We sincerely thank you for your interest in our article. Here we provide the answers to your queries.
Queries 1, 2, and 3: The aim of surgery in cervical spondylotic myelopathy (CSM) is spinal cord decompression. As long as the cervical curvature has overall lordotic alignment (types C2 and C3 in our classification), posterior decompression is effective. The only drawback of this approach is the loss of cervical alignment at the long-term follow-up, which is more frequent in patients with preoperative kyphosis. Our study showed that this had no effect on the functional outcome. The proposed hypothesis is that a degenerated spine autostabilizes with time, thus preventing significant kyphosis. This study compares the functional outcome of spinal cord decompression on the basis of recovery rate. Although we did not include data on neck pain in this paper, we have compared it in both groups and there is no significant difference at the long-term follow-up. We propose that CSM with an overall lordotic cervical curvature should be decompressed only, irrespective of the patient's age.
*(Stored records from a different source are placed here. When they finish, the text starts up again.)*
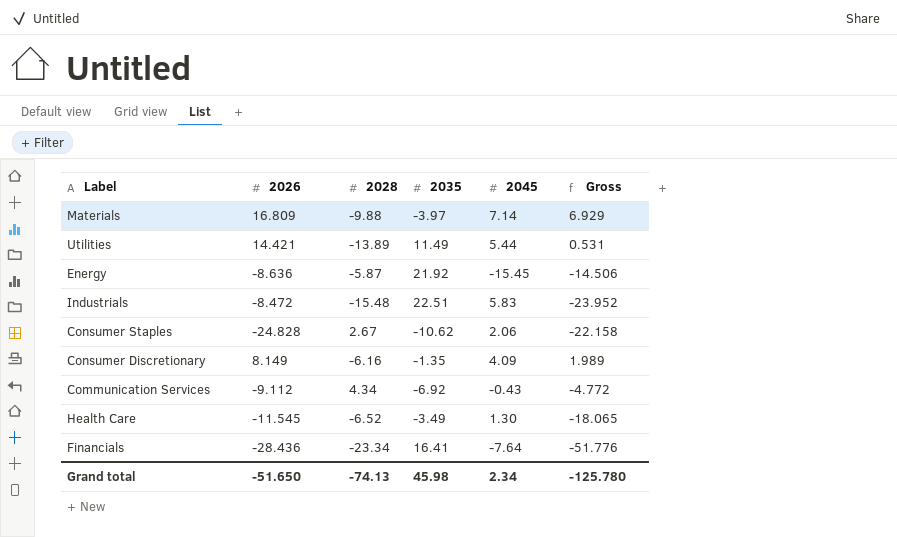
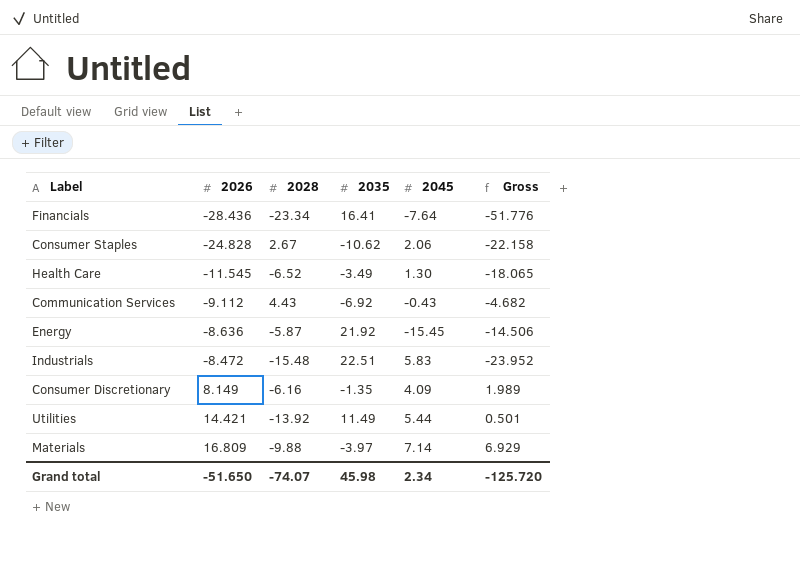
row order: none -> 2026 ascending
Communication Services | 2028: 4.34 -> 4.43
Communication Services | Gross: -4.772 -> -4.682
Utilities | 2028: -13.89 -> -13.92
Utilities | Gross: 0.531 -> 0.501
Grand total | 2028: -74.13 -> -74.07
Grand total | Gross: -125.780 -> -125.720

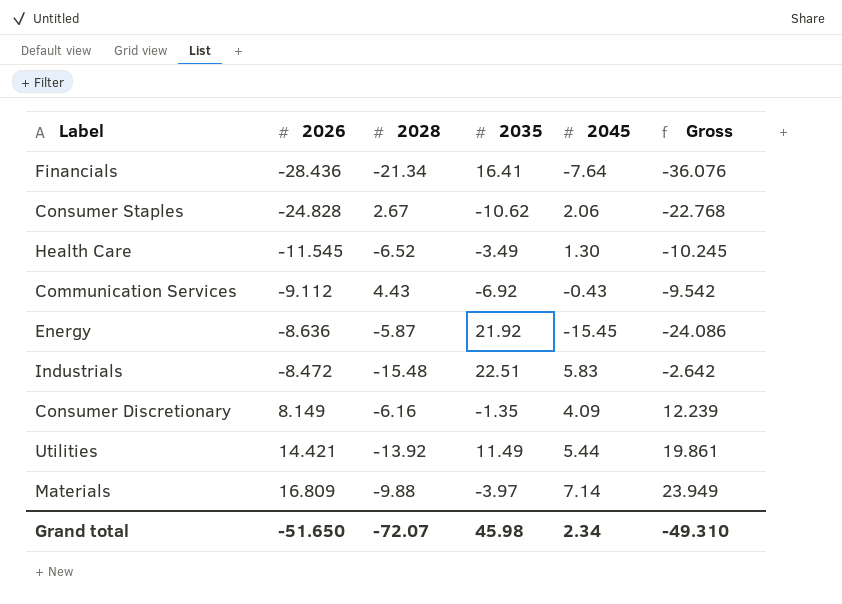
column Gross | formula: [2026] + [2028] -> [2026] + [2045]
Financials | 2028: -23.34 -> -21.34
Grand total | 2028: -74.07 -> -72.07
Grand total | Gross: -125.720 -> -49.310

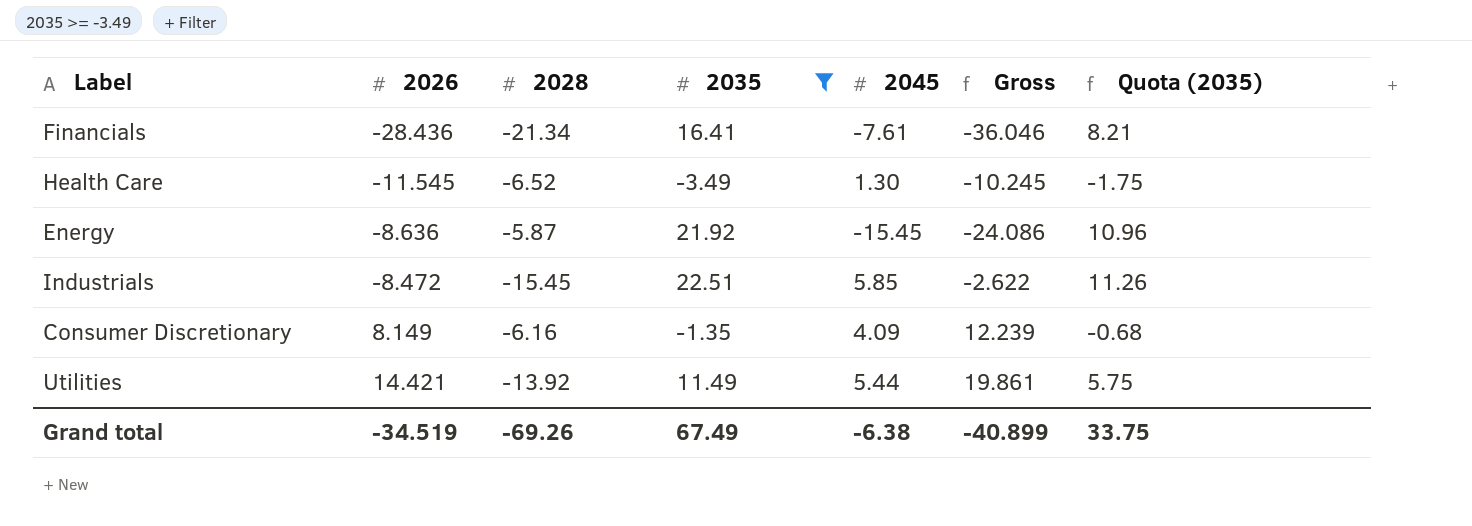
filter: none -> 2035 >= -3.49
column Quota (2035) | formula: none -> [2035] * 0.5
Financials | 2045: -7.64 -> -7.61
Financials | Gross: -36.076 -> -36.046
Industrials | 2028: -15.48 -> -15.45
Industrials | 2045: 5.83 -> 5.85
Industrials | Gross: -2.642 -> -2.622
Grand total | 2026: -51.650 -> -34.519
Grand total | 2028: -72.07 -> -69.26
Grand total | 2035: 45.98 -> 67.49
Grand total | 2045: 2.34 -> -6.38
Grand total | Gross: -49.310 -> -40.899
Query 4: We did not separately study this subset of patients and therefore cannot comment on it.
Query 5: No patient in this series required revision surgery.
Query 6: It is wrongly mentioned. The correct sentence is “Long duration of symptoms before surgery and an age of <57 years positively correlated with the recovery rate. Furthermore, there was a positive correlation between a high preoperative japanese orthopaedic association score and the recovery rate.

Notes

Conflict of Interest: No potential conflict of interest relevant to this article was reported.